There were significant numbers of refugees from Congo-Kinshasa in at least ten countries: about 110,000 in Tanzania, nearly 100,000 in Congo-Brazzaville, some 60,000 in Zambia, 28,000 in Rwanda, 15,000 in Central African Republic, 12,000 in Angola, 10,000 in Uganda, 5,000 in Burundi, 2,000 in Cameroon, and 2,000 in Malawi. About 8,000 citizens of Congo-Kinshasa applied for asylum in Europe during the year.
About 275,000 refugees from six neighboring countries were in Congo-Kinshasa at year's end: 170,000 from Angola, 70,000 from Sudan, 20,000 from Burundi, 10,000 from Uganda, 5,000 from Congo-Brazzaville, and 1,000 from Rwanda.
An estimated 30,000 or more Rwandans were in Congo-Kinshasa living in refugee-like circumstances. Their status remained undetermined, pending eventual assessment of their asylum claims.
Pre-2000 Events
Congo-Kinshasa, geographically the second-largest country in Africa, endured three distinct political and military phases during 1996-99.
During the first phase, a rebel army backed by troops from neighboring Rwanda and Uganda began a sudden military offensive in late 1996 that ousted President Mobutu Sese Seko from power in 1997, after 31 years of repressive and corrupt rule. In the second political phase, which lasted two years, the nominal rebel leader, Laurent Kabila, assumed the presidency and resisted calls that he share power with other political opponents of the deposed Mobutu.
In the third phase, beginning in mid-1998, Kabila's former Rwandan and Ugandan allies joined with opponents of Kabila in eastern Congo to launch a second round of warfare in the country. The war rapidly degenerated into what one report called "a continent-wide free-for-all." Troops from eight neighboring countries and at least seven insurgent groups entered the rapidly escalating conflict.
The war became even more complex in 1999 when the main rebel army, the Congolese Rally for Democracy (RCD), split into two factions, one backed by Uganda, and the other supported by Rwanda. Rwandan and Ugandan troops – erstwhile allies – clashed against each other in the northern city of Kisangani, causing hundreds of military and civilian deaths. Several new rebel groups materialized, most notably the Congolese Liberation Movement, which captured large amounts of territory in the country's north.
The war and the flood of guns it brought into the country inflamed tensions in eastern Congo between ethnic Hema and ethnic Lendu populations, triggering massacres and other killings that left 7,000 dead.
All sides signed a peace agreement in mid-1999, known as the Lusaka Accord, that called for a cease-fire, amnesty, integration of armed factions into the national military, disarmament of militia, and deployment of UN peacekeeping troops. The peace accord did not dampen the violence, however. By the end of 1999, anti-government forces held 60 percent of the country, an estimated quarter-million Congolese were refugees, and approximately 800,000 people were internally displaced.
"The conflict has been characterized by appalling, widespread, and systematic human rights violations, including mass killings, ethnic cleansing, rape, and the destruction of property," a 1999 report by the UN secretary general declared.

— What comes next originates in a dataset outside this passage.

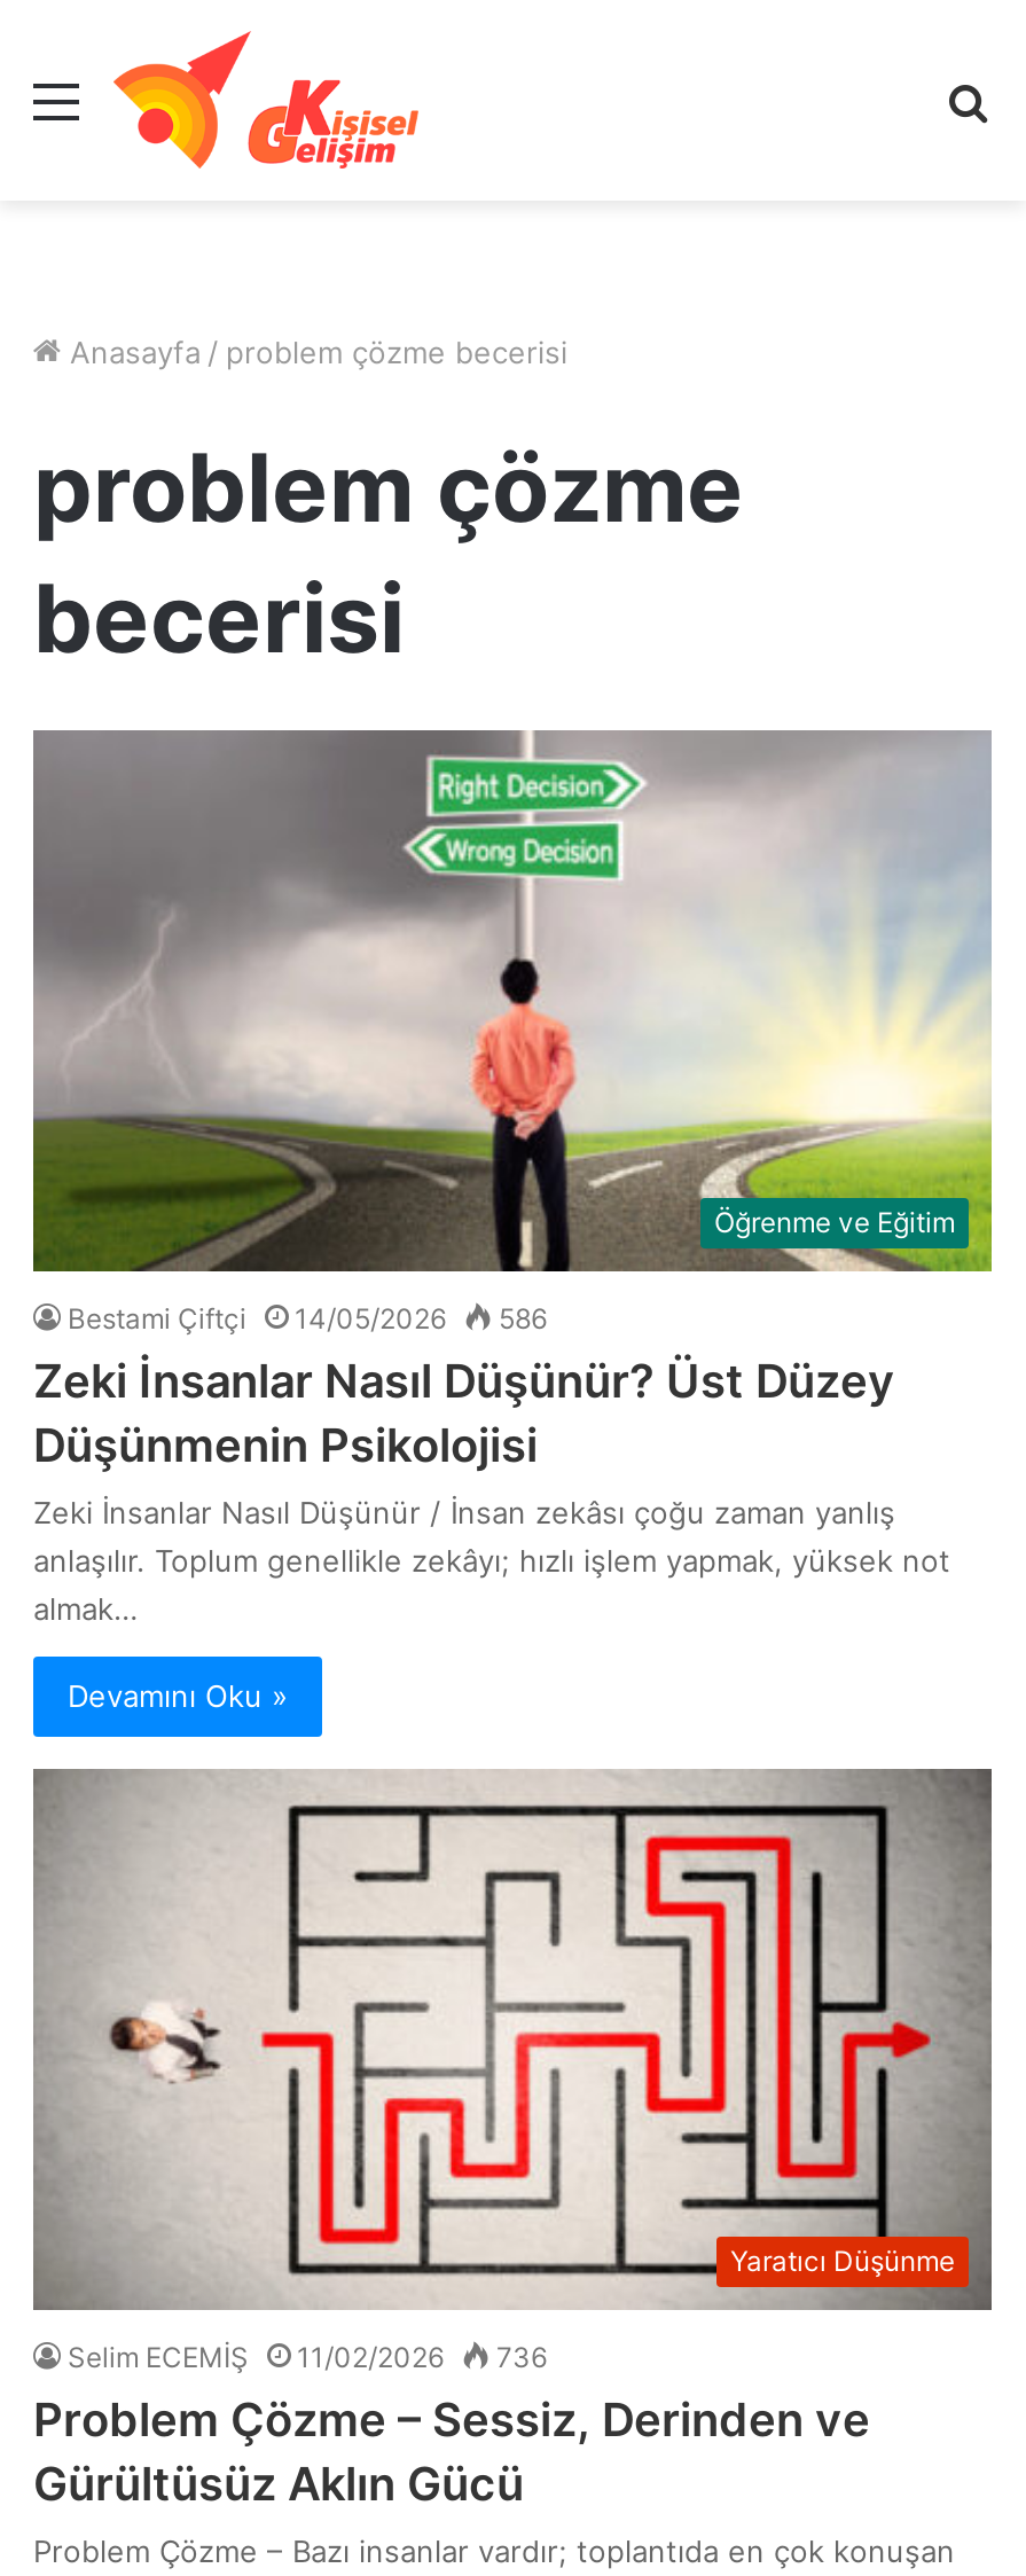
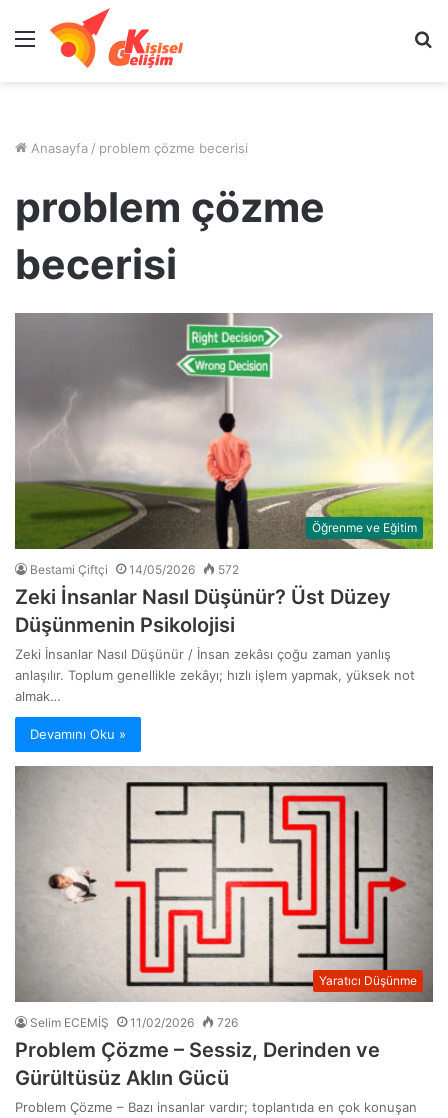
[68,1301,547,1335] Bestami Çiftçi 14/05/2026 586 -> [30,562,239,577] Bestami Çiftçi 14/05/2026 572
[68,2339,547,2373] Selim ECEMİŞ 11/02/2026 736 -> [30,1015,238,1030] Selim ECEMİŞ 11/02/2026 726

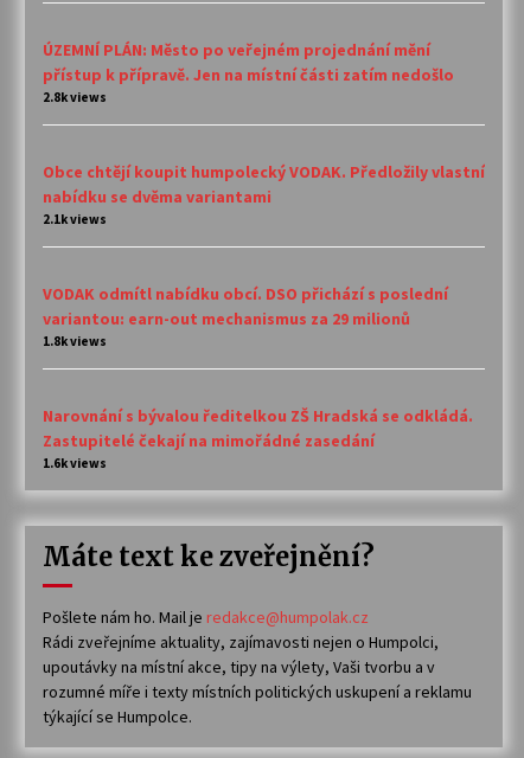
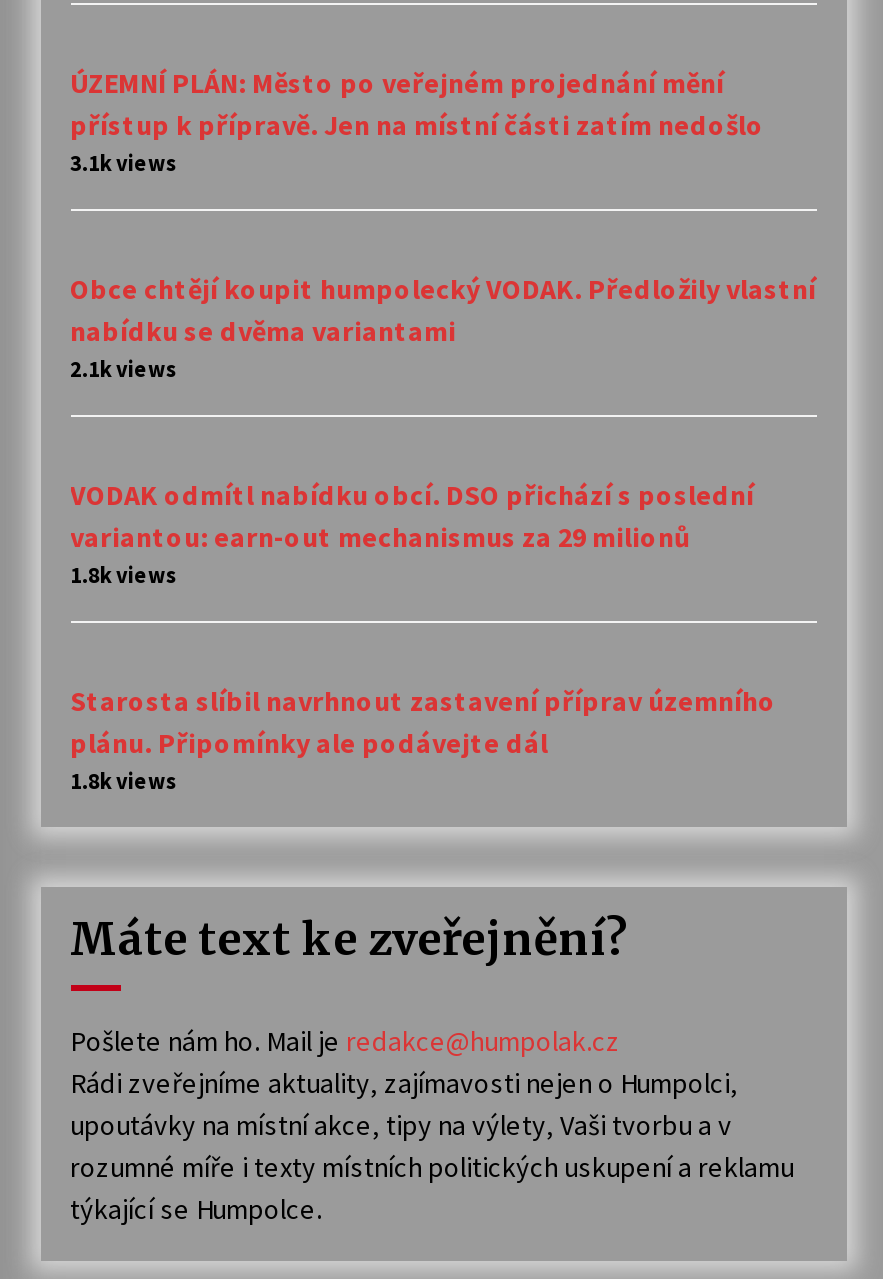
[42,89,106,106] 2.8k views -> [70,149,178,177] 3.1k views
[42,405,472,472] Narovnání s bývalou ředitelkou ZŠ Hradská se odkládá. | Zastupitelé čekají na mimořádné zasedání | 1.6k views -> [70,683,776,795] Starosta slíbil navrhnout zastavení příprav územního | plánu. Připomínky ale podávejte dál | 1.8k views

Warfare and Politics in 2000
The war continued on at least seven fronts during the year, in what a UN report described as a "sporadic stalemate." Regular armies as well as militia continued to carve out their own areas of control. The Congolese government continued to hold less than half the country.
The heaviest military engagements occurred in northern Congo's Equateur Province and southeastern Congo's Katanga Province. Congolese government troops launched offensives in both provinces, as did anti-government forces backed by Ugandan and Rwandan armies.
Intense fighting also erupted in the northern city of Kisangani in June, where Ugandan and Rwandan troops battled each other for the second straight year. Heavy artillery shelling during the Kisangani violence killed 760 civilians, wounded 1,700 persons, and damaged or destroyed 4,000 homes, a UN investigation found.
Eastern Congo's North Kivu and South Kivu provinces – both controlled in part by RCD rebels and the Rwandan military – experienced widespread human rights abuses by all sides, as numerous local militia and Rwandan ethnic Hutu combatants known as Interahamwe fought against the area's occupying force. Ethnic violence persisted between Hema and Lendu populations in northeastern Orientale Province, a conflict fueled by Ugandan troops who had nominal control of the area. Rwandan troops sustained a seventh military front, in central Congo's Kasai Province.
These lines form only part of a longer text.